Ancistrus trinitatis
- Conservation status: Near Threatened (IUCN 3.1)

Scientific classification
- Kingdom: Animalia
- Phylum: Chordata
- Class: Actinopterygii
- Division: Teleostei
- Order: Siluriformes
- Family: Loricariidae
- Genus: Ancistrus
- Species: A. trinitatis
- Binomial name: Ancistrus trinitatis (Günther, 1864)
- Synonyms: Chaetostoma trinitatis Günther, 1964 ; Chaetostomus trinitatis Günther, 1964 ; Guyanancistrus trinitatis (Günther, 1964) ; Lasiancistrus trinitatis (Günther, 1964) ; Ancistrus maracasae Fowler, 1946 ;

= Ancistrus trinitatis =

- Authority: (Günther, 1864)
- Conservation status: NT

Dubious species of catfish

Ancistrus trinitatis is a species of freshwater ray-finned fish belonging to the family Loricariidae, the suckermouth armoured catfishes, and the subfamily Hypostominae, the suckermouth catfishes. This catfish is endemic to Trinidad & Tobago.

==Taxonomy==
Ancistrus trinitatis was first formally described as Chaetostomus trinitatis, although the correct spelling of the genus name was Chaetostoma, in 1864 by the German-born British herpetologist and ichthyologist Albert Günther, with its type locality given as the Maracas River on Trinidad in the West Indies. This taxon has been regarded as being of dubious validity, as Theodore Gill referred to the type material in 1858 as Ancistrus guacharote (a species now referred to as Lasiancistrus guacharote) and it was described by Günther in 1864 as Chaetostomus trinitatis, but neither description is considered sufficient to determine the validity and identity of the taxon. While the original locality of the type material was listed as Puerto Rico, this was determined to be in error and the material was determined to have actually originated from the Maracaibo Basin of Venezuela. In 1946, Henry Weed Fowler described the species Ancistrus maracasae from Trinidad (which is the only confirmed loricariid species native to the island, aside from Hypostomus robinii, which is not known to have been taxonomically confused with any Ancistrus species), and in 2019, Lesley S. de Souza, Donald C. Taphorn, and Jonathan W. Armbruster determined that A. maracasae and A. trinitatis are synonymous, designating the holotype of A. maracasae as the neotype of A. trinitatis. Eschmeyer's Catalog of Fishes treates A. trinitatis as a valid species, within the genus Ancistrus which it classifies in the subfamily Hypostominae, the suckermouth catfishes, within the suckermouth armored catfish family Loricariidae.

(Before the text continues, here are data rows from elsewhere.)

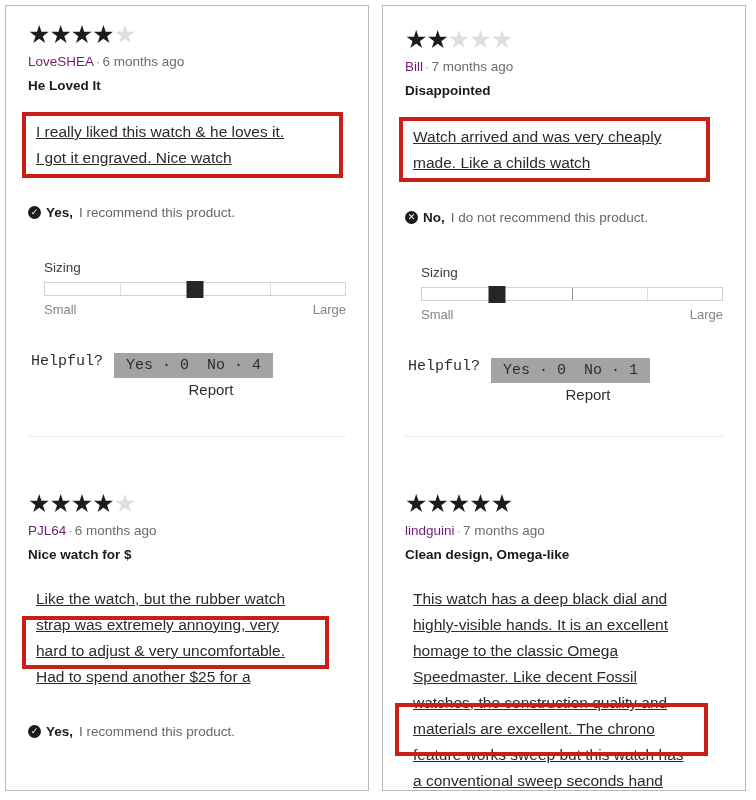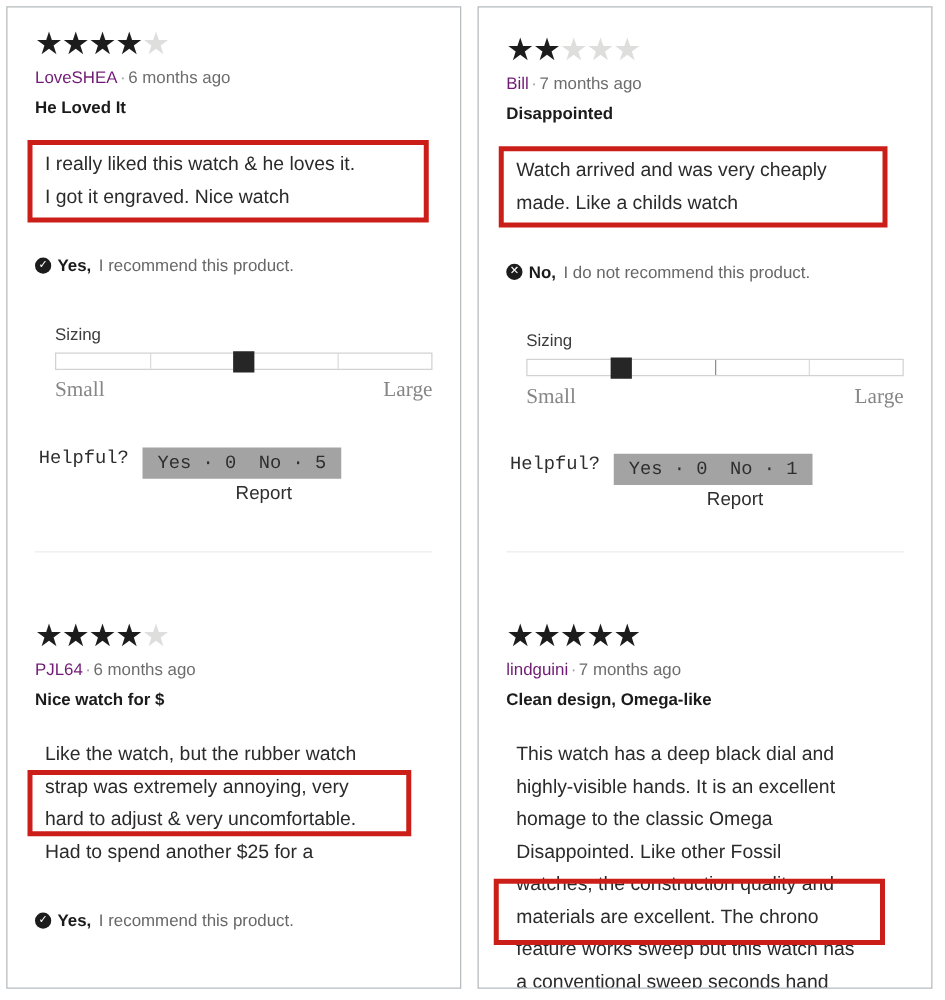--- a/index.html
+++ b/index.html
@@ -91,7 +91,7 @@
     color: #2b2b2b;
     line-height: 26px;
   }
-  .rbody .ln { display: block; white-space: nowrap; }
+  .rbody .ln { display: block; white-space: nowrap; text-decoration: underline; }
 
   
   .hl {

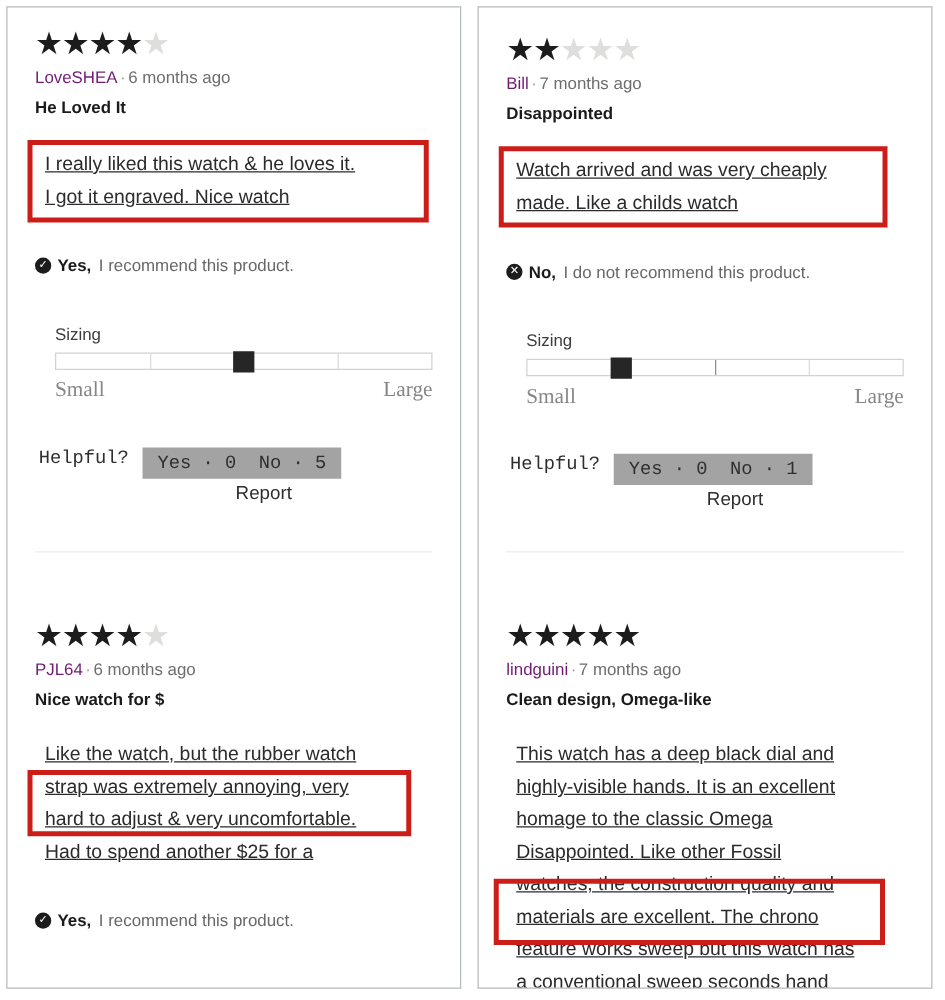--- a/index.html
+++ b/index.html
@@ -158,10 +158,9 @@
   .slider-ends {
     display: flex;
     justify-content: space-between;
-    font-size: 17px;
+    font-size: 13px;
     color: #868686;
     margin-top: 6px;
-    font-family: Liberation Serif, serif;
   }
 
   

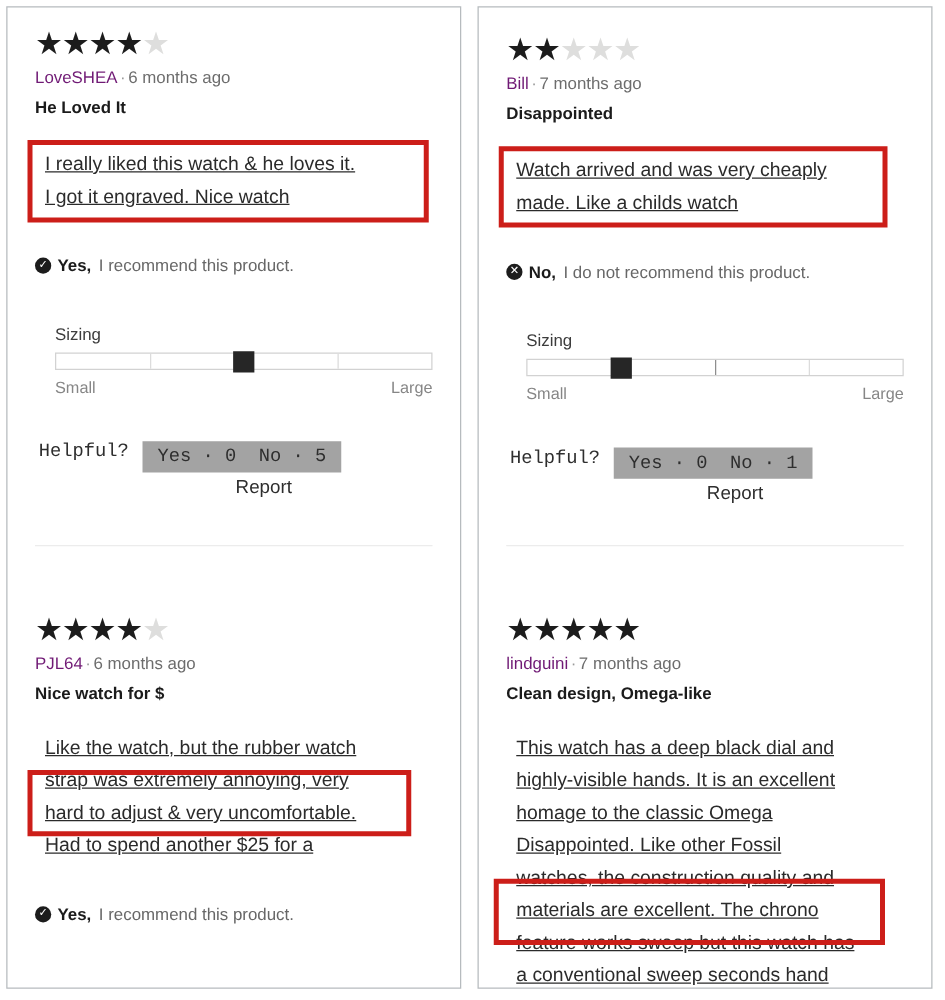--- a/index.html
+++ b/index.html
@@ -239,7 +239,7 @@
           <span class="helpful-label">Helpful?</span>
           <span class="vote-group">
             <span class="vote">Yes · 0</span>
-            <span class="vote">No · 5</span>
+            <span class="vote">No · 4</span>
           </span>
         </div>
         <div class="report-row">

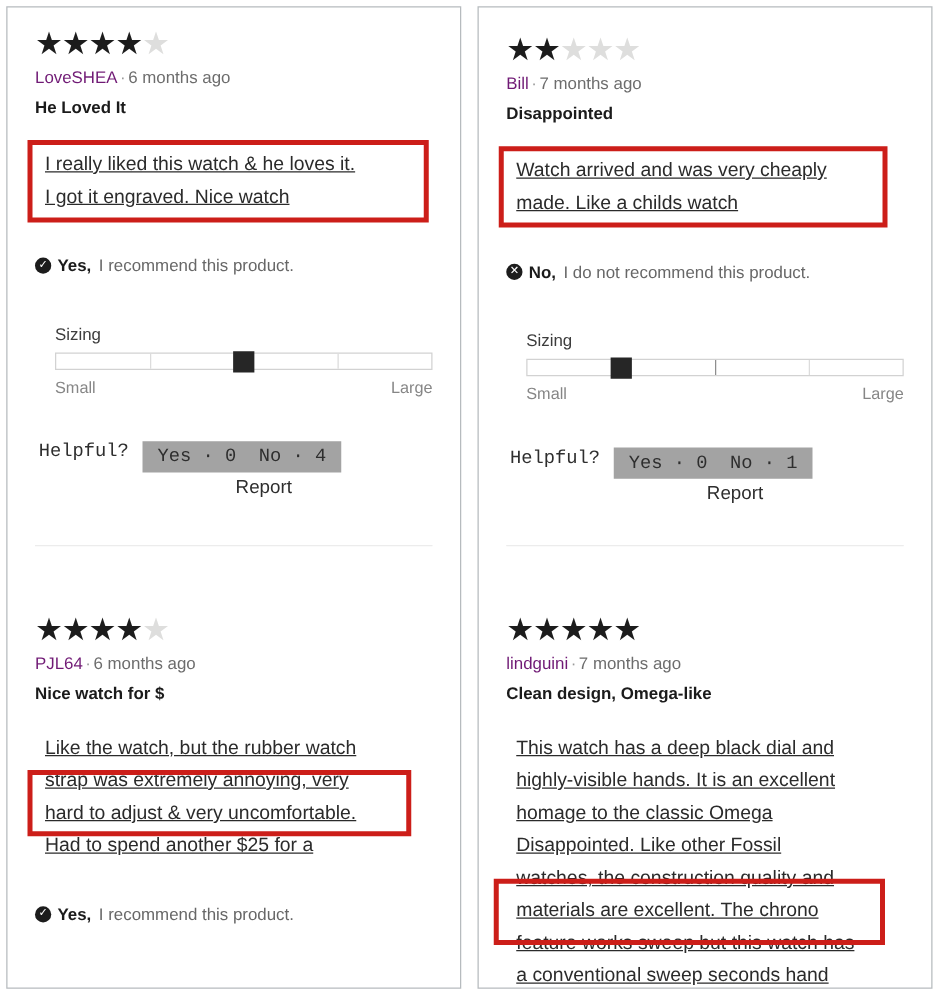--- a/index.html
+++ b/index.html
@@ -335,7 +335,7 @@
           <span class="ln">This watch has a deep black dial and</span>
           <span class="ln">highly-visible hands. It is an excellent</span>
           <span class="ln">homage to the classic Omega</span>
-          <span class="ln">Disappointed. Like other Fossil</span>
+          <span class="ln">Speedmaster. Like decent Fossil</span>
           <span class="ln">watches, the construction quality and</span>
           <span class="ln">materials are excellent. The chrono</span>
           <span class="ln">feature works sweep but this watch has</span>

It has also been classified in the tribe Ancistrini by some authorities.

==Etymology==
Ancistrus trinitatis is classified in the genus Ancistrus, a name coined by Rudolf Kner, but when he proposed the genus he did not explain the etymology of the name. It is thought to be from the Greek ágkistron, meaning a "fish hook" or the "hook of a spindle", a reference to the hooked odontodes on the interopercular bone. The specific name, trinitatis, means of Trinidad, where this species is endemic.

==Description==
Ancistrus trinitatis may be distinguished from other Ancistrus catfishes in northern South America in the possession of large, irregular, pale spots on the dorsal and caudal fins, black spots on the base of the caudal fin rays and white spots towards the tips, these spots typically smaller and forming rows while the dorsal fin rays have no spots. The neotype had a standard length of 82 mm.

==Distribution and habitat==
Ancistrus trinitatis is endemic to the island of Trinidad where it is only found in its northwestern corner. Here it can be found in a variety of habitats from fast flowing clearwater streams to murky, stagnant water.